Der bekannte Vogelkundler Franz Stalla (77) gab für das Jahr 1986 gar einen Anstieg der registrierten Stand- und Brutvögel, aber auch die der Durchzügler und Wintergäste auf 219 bekannt. Stalla war es auch, der zusammen mit Helmut Simon sich nachdrücklich für eine Ausweisung des Neuhofener Altrheins und seiner Uferzonen als Naturschutzgebiet einsetzte. Nicht minder interessant ist die Pflanzenwelt im Naturschutzgebiet. So beschrieb 1941 der Ludwigshafener Lehrer August Schäfer, der seine schulische Laufbahn vor nunmehr 100 Jahren übrigens in Altrip begann, nicht weniger als 442 Pflanzenarten. Von der auffallensten Pflanze, dem Schilfrohr, über die wenigen noch erhaltenen Orchideenarten bis zu den See- und Teichrosen, den Sumpfdotterblumen und Schwertlinien, bietet sich auch dem heutigen Naturfreund noch eine sehr bunte und artenreiche Pflanzenwelt. Vor 50 Jahren schwärmte Schäfer auch noch von dem „interessantesten und schönsten Kind der fremden Flora, dem „Waisenmädchenhaar“, ein Gras, das um Pfingsten seine schönen, weißen Grannenhaare im Wind spielen lässt.“
Der Neuhofener Altrhein, der sich heute nur noch als ein etwa 2,5 Kilometer langes und rund 200 Meter breites sichelförmiges Altwasser zeigt, entstand 1584 bei einem Hochwasser infolge eines Rheindurchbruchs. Lange Zeit hatte das Gewässer aber noch über die spätere „Große Jägerwiese“ einen Zufluss und über den „Schleim“ einen Auslauf zum neuen Rhein. Durch Verlandung und Deichabschlüsse wurde der Altrhein aber bald zum Binnengewässer und seine Wasserfläche immer kleiner.

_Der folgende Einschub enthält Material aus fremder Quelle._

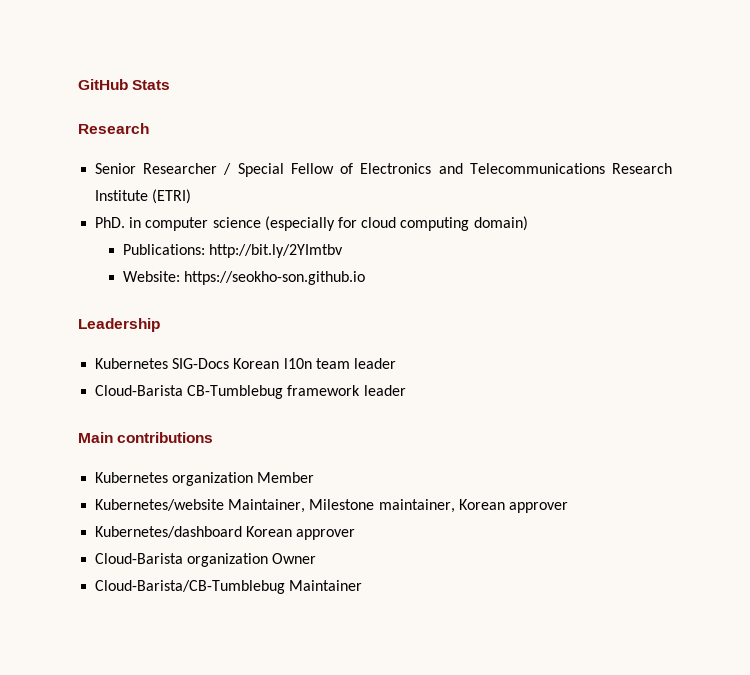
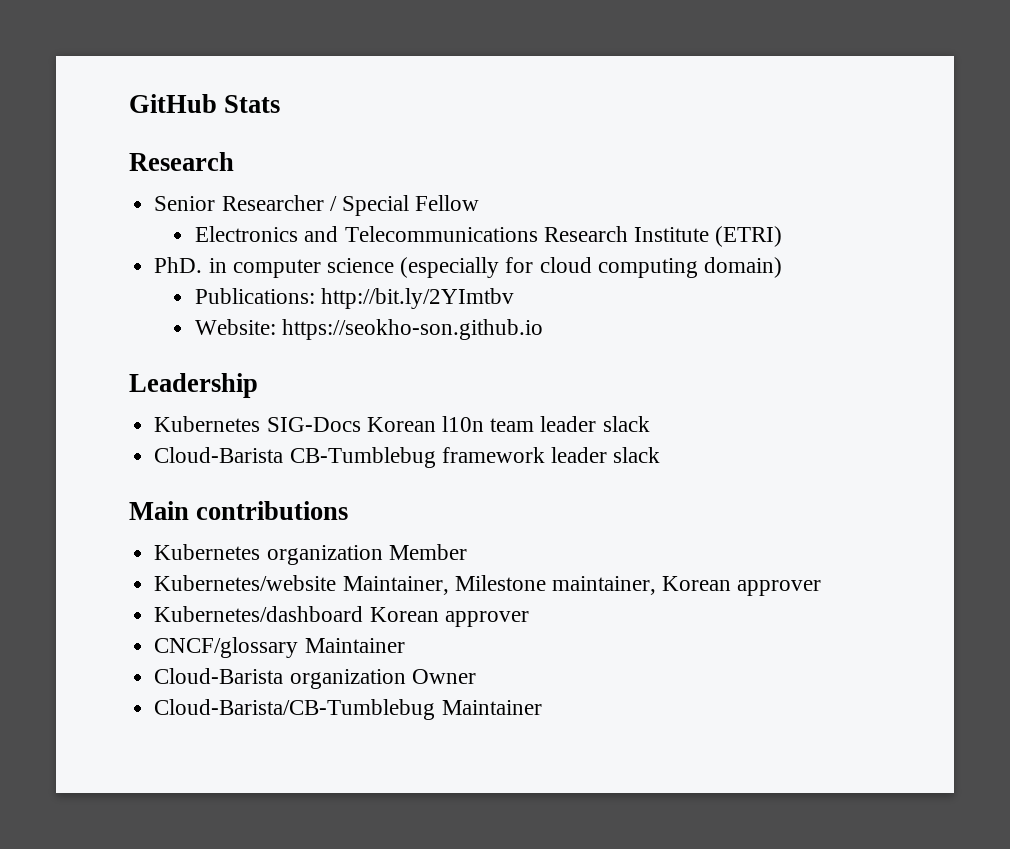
- Senior Researcher / Special Fellow of Electronics and Telecommunications Research Institute (ETRI)
+ Senior Researcher / Special Fellow
+ Electronics and Telecommunications Research Institute (ETRI)
- Kubernetes SIG-Docs Korean l10n team leader
+ Kubernetes SIG-Docs Korean l10n team leader slack
- Cloud-Barista CB-Tumblebug framework leader
+ Cloud-Barista CB-Tumblebug framework leader slack
+ CNCF/glossary Maintainer

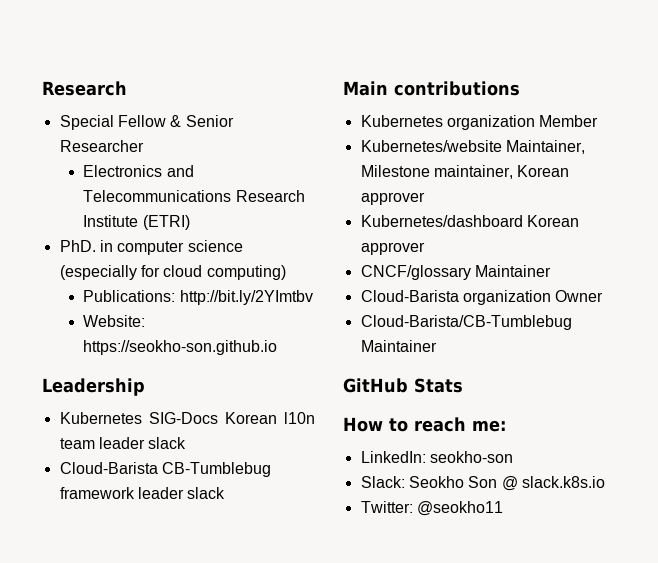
- GitHub Stats
- Senior Researcher / Special Fellow
+ Special Fellow & Senior Researcher
- PhD. in computer science (especially for cloud computing domain)
+ PhD. in computer science (especially for cloud computing)
+ GitHub Stats
+ How to reach me:
+ LinkedIn: seokho-son
+ Slack: Seokho Son @ slack.k8s.io
+ Twitter: @seokho11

Nach 1838 wurde der damals 107 Hektar große Altrhein um 40 Hektar künstlich abgesenkt und verlor durch Verlandung weitere 10 Hektar. Über eine 1934 eigens gegründete Entwässerungsgenossenschaft wurde über einen breiten Graben und mit Hilfe eines Schöpfwerks der Wasserspiegel um 1,18 Meter abgesenkt und die Wasserfläche von 57 auf 32 Hektar weiter verringert.
Der in Freiburg tätige Professor Dr. Robert Lauterborn, der gerne als „Vater der Altrheine“ bezeichnet wird, lief gegen die Absenkungspläne Sturm. Der Naturwissenschaftlicher hatte bereits seit Ende des 19. Jahrhunderts den Neuhofener Altrhein erforscht und beschwor das Kulturamt Neustadt von dem Projekt Abstand zu nehmen. „Der Neuhofener Altrhein“, so der Forscher, „nehme als einziger, von Menschenhand wenig veränderter Altrhein eine Ausnahmestellung unter allen Altrheinen zwischen Basel und Mainz ein.“ Und, so Lauterborn weiter: „Die Süßwasserforscher der ganzen Welt kennen den Neuhofener Altrhein, wenigstens aus dem Schrifttum.“
Doch letztlich konnte er sich nicht durchsetzen. Die Verminderung der Überschwemmungsgefahr sowie die Gewinnung von Ackerland wogen schwerer. Doch seine Bemühungen waren nicht völlig vergebens. Im Jahre 1938 wurde der Neuhofener Altrhein nach dem Reichsnaturschutzgesetz „einstweilig sichergestellt“ und 1942 gab es eine Ermächtigung zum Erlass einer Verordnung „Vogelfreistätte Neuhofener Altrhein“, die aber „bis nach dem Krieg“ zurückgestellt wurde.
Ende 1970 war es dann endlich soweit: Im Süden des Altwassers wurde eine Fläche von rund 50 Hektar und 1984 nördlich davon elf Hektar unter Naturschutz gestellt. Doch das Paradies ist schon stark angekratzt. Eine Synthese zwischen Naturschutz, stofflichem und morphologischen Gewässerschutz sowie den Belangen der Naherholung und der angrenzenden Bewirtschaftung ist bis heute nicht erreicht worden.